The optical path of the sampling measurement system was designed and built. First, according to the wide spectrum characteristics of the laser pulse, an achromatic objective lens and a large-aperture achromatic lens were used to reduce the chromatic aberration that may be introduced by the system. Second, to ensure the optimality of adaptive optical wavefront correction, an image transfer system was designed to ensure the occurrence of an object-image conjugate relationship between the deformable mirror and wavefront detector. Subsequently, an ideal light source was used to calibrate the wavefront distortion introduced by the sampling measurement system. Finally, the focused light field in the target chamber was measured and optimized under air and vacuum conditions.

After completing the optical path, a semiconductor laser output from the optical fiber is used as the ideal light source to calibrate the sampling measurement system. The peak-valley (PV) value of the light source is 0.102 μm, and the RMS value is 0.014 μm, which is close to the measurement limit of the four-wave shear interferometer device. The size of point light source is 5.5 μm±0.5 μm, and the measured far-field focusing size is approximately 60 μm after 10 times magnification, which is close to the diffraction limit (Fig.4). Subsequently, wavefront measurements of the main laser are conducted under air and vacuum conditions before undergoing correction, and the difference in the results shows the necessity of vacuum sampling measurement (Fig.5). The wavefront correction of the 10 PW laser pulse is performed using a sampling optical path system. The deformable mirror (520 mm) reduces the peak-valley (PV) value to 0.5 μm and the root-mean-square (RMS) value to 0.07 μm. Under the same correction voltage, the laser focus point closest to the diffraction limit can be obtained under both air and vacuum conditions (Fig.6).
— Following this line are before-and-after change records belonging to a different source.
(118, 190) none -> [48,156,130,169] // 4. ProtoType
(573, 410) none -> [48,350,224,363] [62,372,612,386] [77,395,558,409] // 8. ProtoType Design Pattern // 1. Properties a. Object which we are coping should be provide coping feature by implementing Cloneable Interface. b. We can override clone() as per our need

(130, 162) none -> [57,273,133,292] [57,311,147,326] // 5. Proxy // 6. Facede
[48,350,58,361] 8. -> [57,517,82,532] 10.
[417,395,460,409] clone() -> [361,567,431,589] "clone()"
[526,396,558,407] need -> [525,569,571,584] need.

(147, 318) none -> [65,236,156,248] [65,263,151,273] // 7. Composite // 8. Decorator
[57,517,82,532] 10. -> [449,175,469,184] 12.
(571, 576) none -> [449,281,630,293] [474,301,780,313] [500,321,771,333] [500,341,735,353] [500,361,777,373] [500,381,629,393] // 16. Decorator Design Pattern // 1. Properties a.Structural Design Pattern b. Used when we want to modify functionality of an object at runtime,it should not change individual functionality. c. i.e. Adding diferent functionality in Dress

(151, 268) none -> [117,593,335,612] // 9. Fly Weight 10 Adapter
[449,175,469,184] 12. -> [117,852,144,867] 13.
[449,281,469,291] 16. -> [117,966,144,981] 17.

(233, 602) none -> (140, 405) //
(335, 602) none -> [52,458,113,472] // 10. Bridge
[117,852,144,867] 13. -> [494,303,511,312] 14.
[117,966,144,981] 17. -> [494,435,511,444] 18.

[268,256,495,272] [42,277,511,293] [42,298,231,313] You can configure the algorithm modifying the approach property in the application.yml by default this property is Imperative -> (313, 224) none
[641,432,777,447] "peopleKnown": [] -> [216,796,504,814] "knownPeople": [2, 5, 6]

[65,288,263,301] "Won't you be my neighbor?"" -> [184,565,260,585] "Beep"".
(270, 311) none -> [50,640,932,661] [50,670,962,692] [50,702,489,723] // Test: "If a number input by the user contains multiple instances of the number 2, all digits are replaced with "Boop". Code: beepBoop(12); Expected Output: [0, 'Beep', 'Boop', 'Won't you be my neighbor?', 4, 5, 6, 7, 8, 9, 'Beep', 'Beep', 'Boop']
In this study, a sampling measurement system is designed and built to measure the laser-focused light field in vacuum. The design and calibration results show that the system introduces minimal chromatic aberration and wavefront distortion, and it can accurately measure the wavefront distortion and intensity distribution of the laser focal field. The results of the wavefront measurement in air and in vacuum using the 10 PW main laser show that the wavefront distortion measured by this system in vacuum is essentially consistent with that in air, and the slight difference in the Zernike coefficient indicates the necessity of the system. Using this system, the wavefront of the 10 PW laser pulse focus point is measured and corrected under air and vacuum conditions, and the focus point closest to the diffraction limit is obtained, which proves the effectiveness of the sampling measurement system. In summary, the proposed system can accurately measure the wavefront distortion and intensity distribution of a 10 PW laser focal field under physical experimental conditions and perform wavefront correction through an adaptive optics system to improve the laser focusing performance. It also provides accurate laser parameters and extreme physical conditions for investigating the interactions between strong light and matter.